These “valuation” numbers ($4 billion for Snapchat, $3.8 billion for Pinterest) are not accurate. Companies calculate these numbers by multiplying the per-share price of their *most senior tranche* of preferred stock, times the total number of shares outstanding. But preferred stock is more valuable than common stock. (Also, more valuable than less-senior preferred stock.) The less-senior share classes simply aren’t worth as much.
No investor has taken an action that suggests they value Snapchat at $4 billion. What has happened is that some (unnamed) investors are said to be mulling an as-yet-unconsummated purchase of preferred stock at terms so that if the company were later purchased for more than $4 billion, it would become worth it for those investors to convert their shares to common stock to share in the upside.
That doesn’t mean anybody thinks Snapchat is worth $4 billion today.
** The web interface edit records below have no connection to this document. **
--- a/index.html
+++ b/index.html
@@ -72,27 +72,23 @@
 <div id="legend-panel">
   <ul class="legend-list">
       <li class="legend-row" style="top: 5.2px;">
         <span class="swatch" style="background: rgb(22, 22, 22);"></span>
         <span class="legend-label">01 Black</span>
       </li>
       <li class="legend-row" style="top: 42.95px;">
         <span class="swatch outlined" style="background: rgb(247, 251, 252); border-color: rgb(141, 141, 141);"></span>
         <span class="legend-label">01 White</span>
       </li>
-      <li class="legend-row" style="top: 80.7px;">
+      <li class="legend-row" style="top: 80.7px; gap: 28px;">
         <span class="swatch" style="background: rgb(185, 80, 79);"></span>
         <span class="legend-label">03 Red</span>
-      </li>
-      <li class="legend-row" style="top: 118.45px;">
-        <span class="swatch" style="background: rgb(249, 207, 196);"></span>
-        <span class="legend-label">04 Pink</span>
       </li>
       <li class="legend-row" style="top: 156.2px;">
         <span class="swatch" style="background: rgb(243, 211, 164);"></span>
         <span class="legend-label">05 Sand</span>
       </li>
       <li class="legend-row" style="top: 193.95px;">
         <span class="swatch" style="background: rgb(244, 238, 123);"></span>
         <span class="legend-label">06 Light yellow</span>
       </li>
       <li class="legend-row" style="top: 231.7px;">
Privately-held companies publish these inflated numbers to get press attention (and to attract engineering talent), but the Times ought to be better than to accept them credulously. At the same time as Snapchat is telling the press it’s worth $4 billion, the company is telling the IRS, via a 409(a) valuation, that it is worth as little as possible — most likely a valuation of less than $300 million. That number may not be particularly reliable either, as companies are incentivized to set them as low as possible to reduce their employees’ tax burden. But you can’t have it both ways.
The venture industry has always been about foisting big ideas and often big scams onto the investment bankers and pension funds and then ultimately, at IPO dumps it onto Wall Street to “the little old ladies” and the day traders and other poor saps who lose their money to investment companies pushing mutual funds with fees. The main street investors are naive as to think they can make money in the stock market. The money is gone by the time the little people *can* get in. And the VCs and their “friends” get out before the thing tanks. The difference now is that some SV VCs got the idea in the mid-1990s that if you show no revenue, then there is no way to measure the success of the company. Now you are selling speculation which I believe is against the law but no one ever talks about it until they get caught. The true measure of a company is the revenue that it can and does bring in. Get a true valuation and not speculation. Put your support behind real companies and not apps and toys that are springing up like so many colorful tulips.